Bamsoet: Dukung RUU PKS sebagai Bentuk Perlindungan Negara terhadap Perempuan

Saat ini kasus kekerasan seksual terhadap perempuan di Indonesia masih tinggi . Komnas Perempuan mencatat kasus kekerasan seksual terhadap perempuan sepanjang 2011-2019 sebanyak 46.698 kasus.

Bamsoet: Dukung RUU PKS sebagai Bentuk Perlindungan Negara terhadap Perempuan
Bambang Soesatyo/net

MONITORDAY.COM – Dalam memperingati Hari Anti-Kekerasan Terhadap Perempuan tanggal 25 November, Ketua MPR RI Bambang Soesatyo (Bamsoet) mengajak seluruh masyarakat untuk terus berupaya mencegah terjadinya perlakuan yang masuk dalam pelanggaran HAM itu terhadap perempuan.

“Kekerasan terhadap perempuan, baik dewasa maupun anak merupakan salah satu bentuk pelanggaran HAM,” kata Bamsoet, dalam keterangan tertulisnya, Selasa (25/11).

Data menunjukan, saat ini kasus kekerasan seksual terhadap perempuan di Indonesia masih tinggi.
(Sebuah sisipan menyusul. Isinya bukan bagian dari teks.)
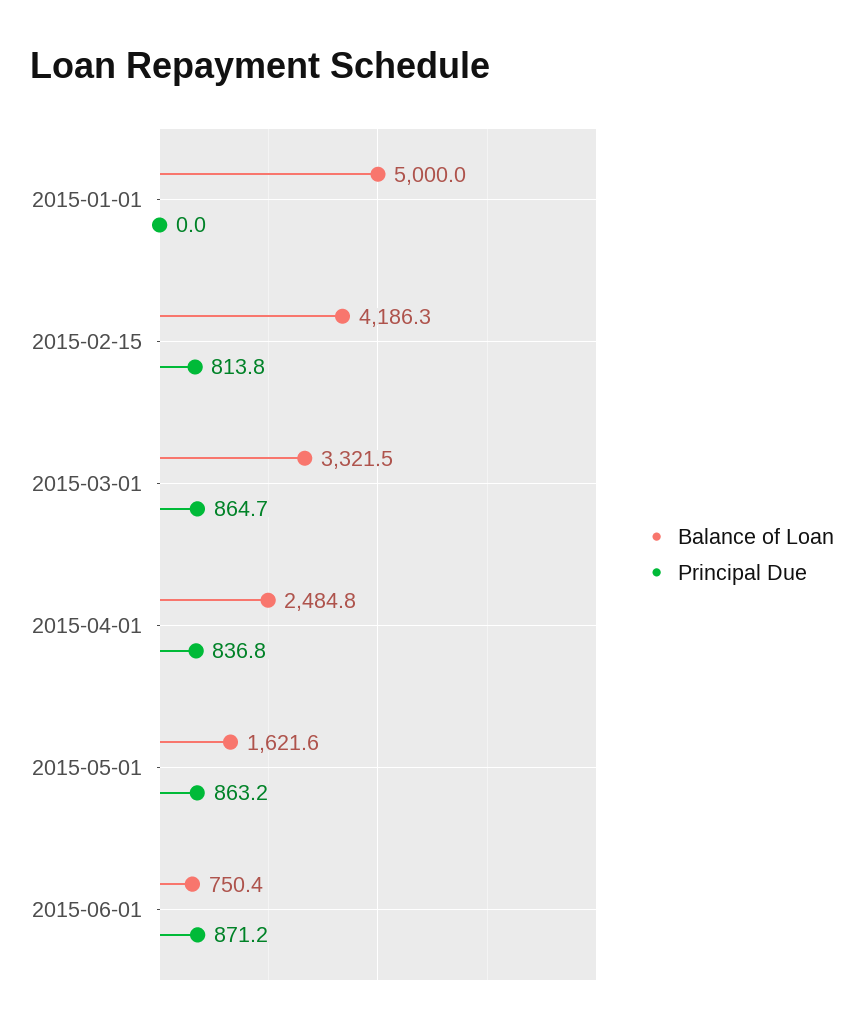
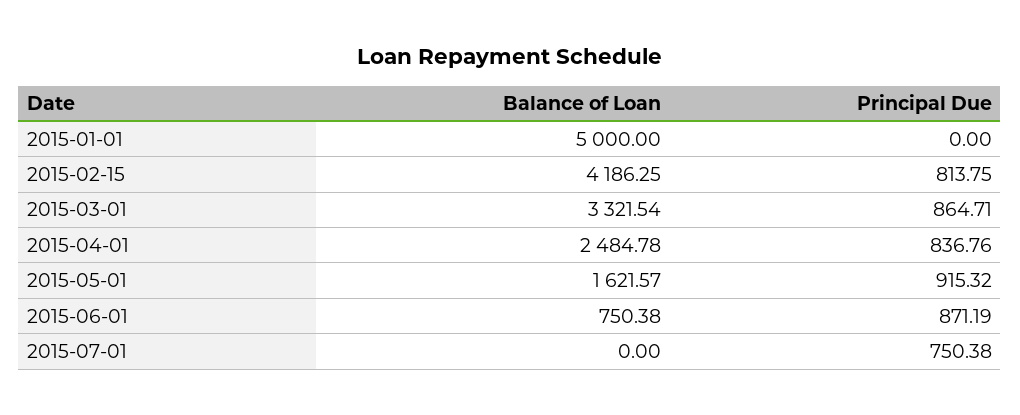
Principal Due, 2015-05-01: 863.2 -> 915.32
Balance of Loan, 2015-07-01: none -> 0
Principal Due, 2015-07-01: none -> 750.38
Komnas Perempuan mencatat kasus kekerasan seksual terhadap perempuan sepanjang 2011-2019 sebanyak 46.698 kasus.

Karena itu, Bamsoet pun mendorong Kementerian Pemberdayaan Perempuan dan Perlindungan Anak (KPPPA) untuk membuat program kerja yang ditujukan untuk perlindungan perempuan dan anak fokus pada upaya pencegahan.

Selain itu, menurut dia, pengumpulan data juga perlu untuk meningkatkan layanan penyelamatan hidup untuk perempuan dan anak perempuan.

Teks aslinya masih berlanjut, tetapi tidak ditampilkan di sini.